Methods and patients: We filtered out ischemic stroke patients with cervical spondylosis (“Stroke+C” group) by International Classification of Diseases, Ninth Revision codes. We analyzed the data of 38 subjects in the Stroke+C group and 152 sex- and age-comparable ischemic stroke patients without cervical spondylosis (“Stroke-C” group). We recorded the demographic characteristics including sex and age, and stroke risk factors, including diabetes mellitus, hypertension, heart disease, hyperlipidemia, and smoking habits. The stroke classifications were defined by the Oxford Community Stroke Project classification. All subjects were further categorized into POCI or non-POCI groups. The ultrasound findings of the vertebral arteries (extracranial and intracranial) in the Stroke+C group were also recorded.
Results: More patients in the Stroke+C group tended to have POCI (34.2%) than patients in the Stroke-C group (17.5%) (odds ratio [OR] =2.41, P<0.05). Furthermore, hypertension (OR=3.41, P<0.01) and cervical spondylosis (OR=2.41, P<0.05) were two independent risk factors for POCI in ischemic stroke patients.
Conclusion: Ischemic stroke patients with cervical spondylosis are more prone to POCI than those without cervical spondylosis. Hypertension is another identified risk factor for POCI in ischemic stroke patients. The occurrence of POCI should be highlighted for patients with cervical spondylosis.

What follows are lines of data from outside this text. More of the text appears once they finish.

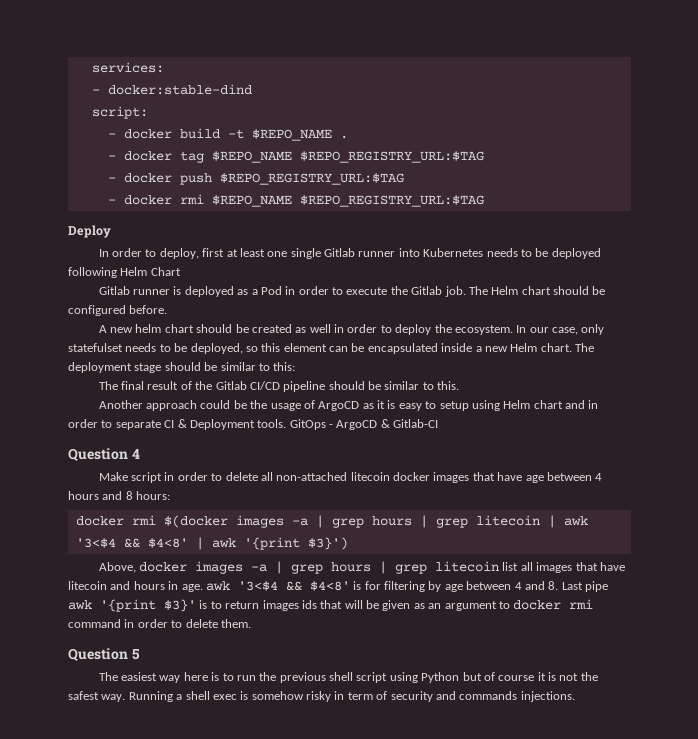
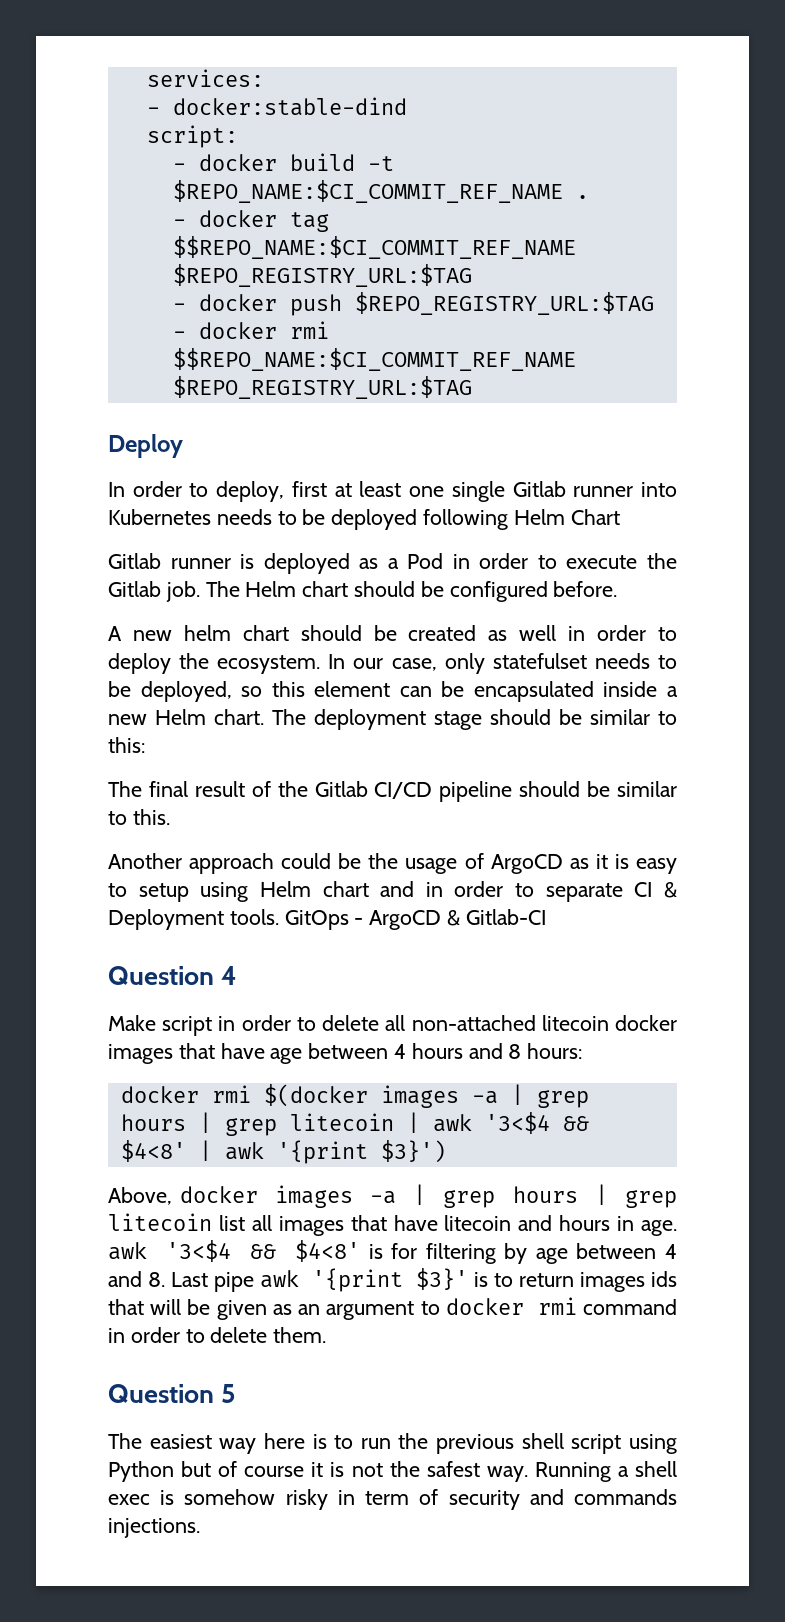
- - docker build -t $REPO_NAME .
+ - docker build -t $REPO_NAME:$CI_COMMIT_REF_NAME .
- - docker tag $REPO_NAME $REPO_REGISTRY_URL:$TAG
+ - docker tag $$REPO_NAME:$CI_COMMIT_REF_NAME $REPO_REGISTRY_URL:$TAG
- - docker rmi $REPO_NAME $REPO_REGISTRY_URL:$TAG
+ - docker rmi $$REPO_NAME:$CI_COMMIT_REF_NAME $REPO_REGISTRY_URL:$TAG

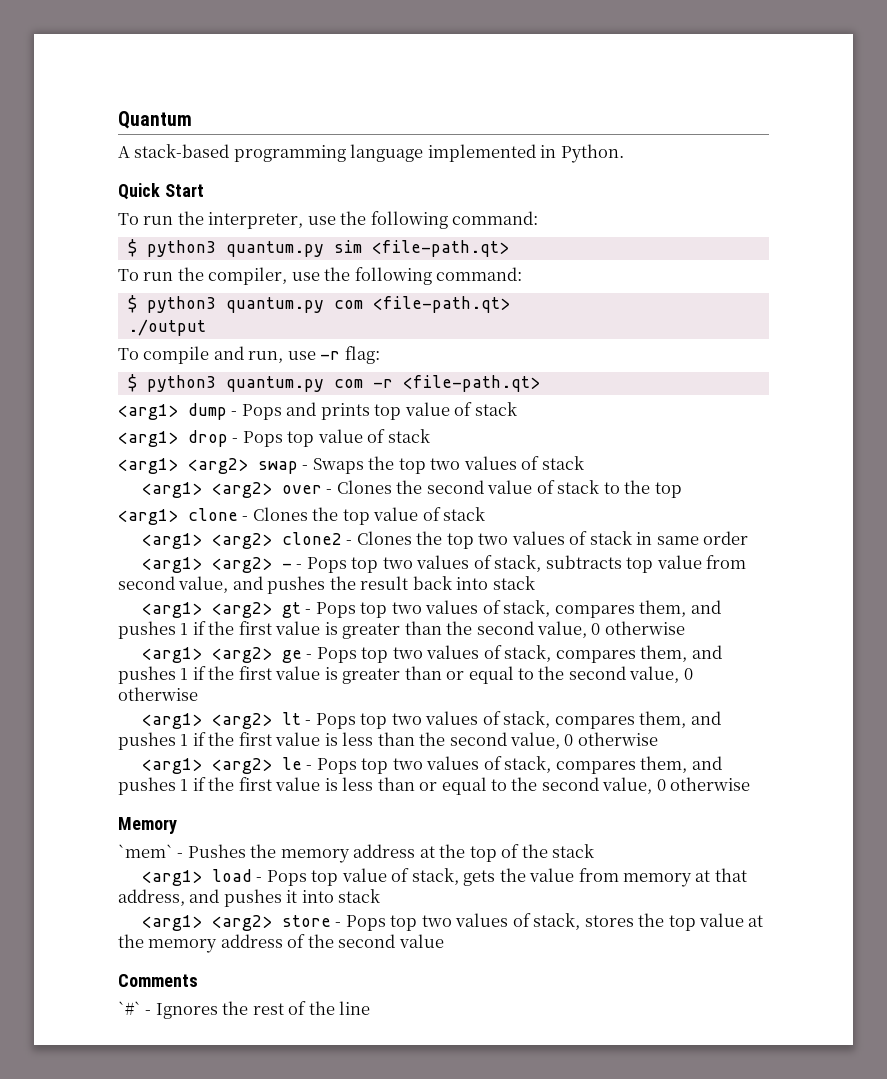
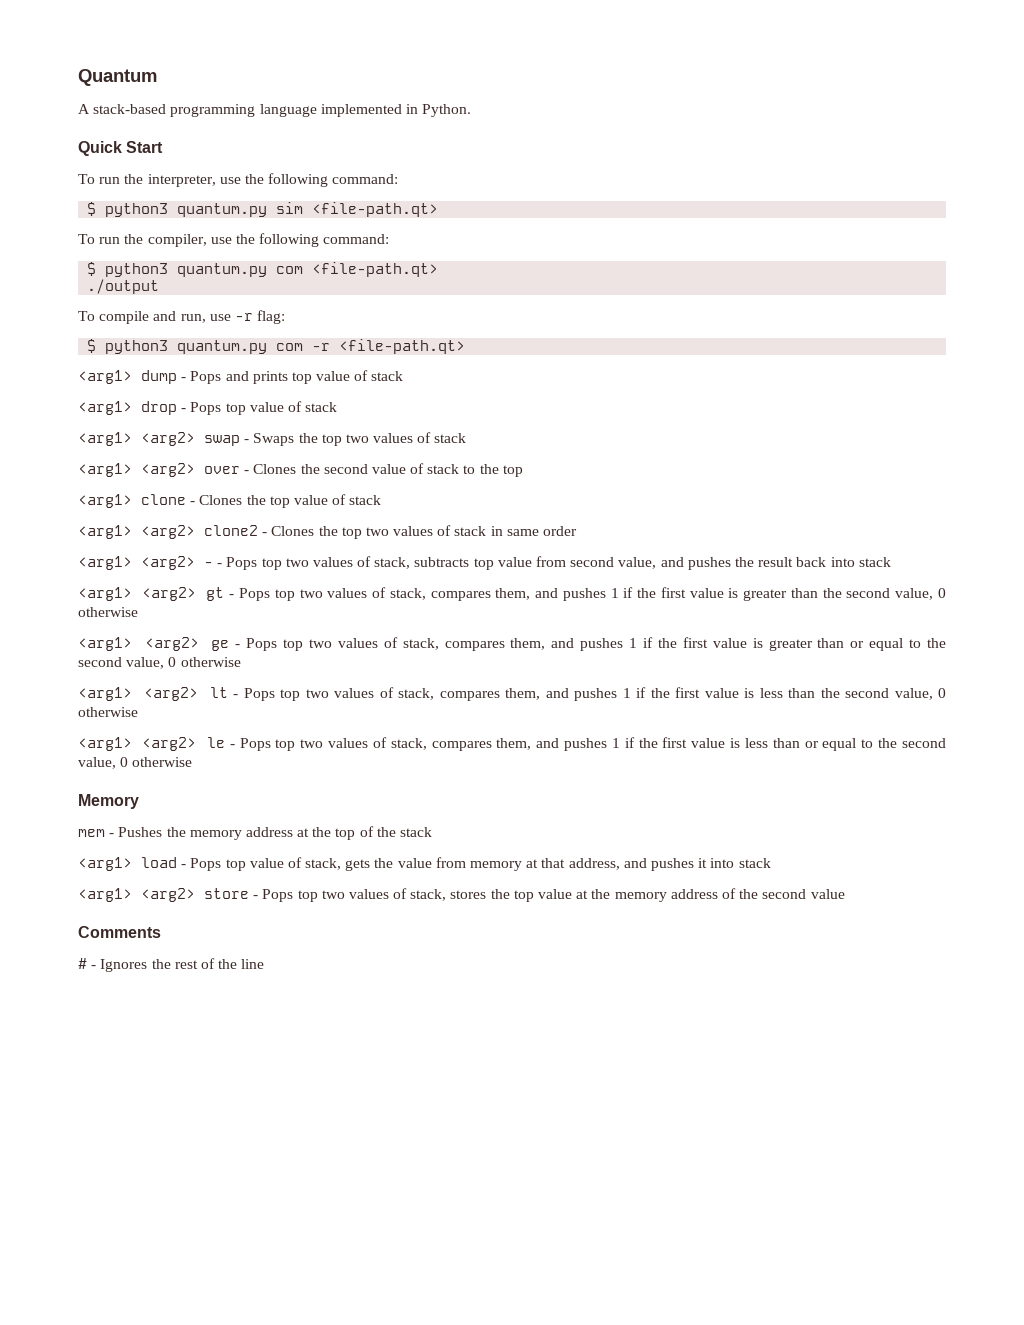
- `mem` - Pushes the memory address at the top of the stack
+ mem - Pushes the memory address at the top of the stack
- `#` - Ignores the rest of the line
+ # - Ignores the rest of the line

Keywords: risk factors, vertebral artery stenosis, cervical osteophytes
“Cervical spondylosis” is defined as degenerative changes of the cervical spine, which often start in the intervertebral discs with osteophyte formation and involvement of adjacent soft tissue structures.1 Besides the commonly known complications of cervical spondylosis, such as pain, radiculopathy, and myelopathy,1 cervical spondylosis may also compromise the vertebral arteries extramurally, especially during head turning and extension, and is thus an extrinsic factor causing vertebral artery stenosis.2,3 Vertebral artery stenosis may then induce vertebrobasilar insufficiency (VBI) or posterior circulation infarcts (POCI). When VBI or POCI occur as head rotation within normal physiologic range, they are called “bow hunter’s syndrome”, also referred to as “bow hunter’s stroke” or “rotational vertebral artery occlusion syndrome”.4
Several case studies have reported that the compression of a vertebral artery induced by cervical osteophytes resulted in VBI or POCI.2,5–11 Dizziness is the most common symptom which may related to the fact that vascular supply to the vestibulocochlear organs is the end artery of the vertebrobasilar system and is more susceptible to compression-induced ischemia.3,12 However, as far as we are aware, no studies have yet analyzed if there are differences in risk factors and stroke subtypes between ischemic stroke patients with cervical spondylosis and those without. Finding out the differences may give us some information about the relationship between cervical spondylosis and ischemic stroke.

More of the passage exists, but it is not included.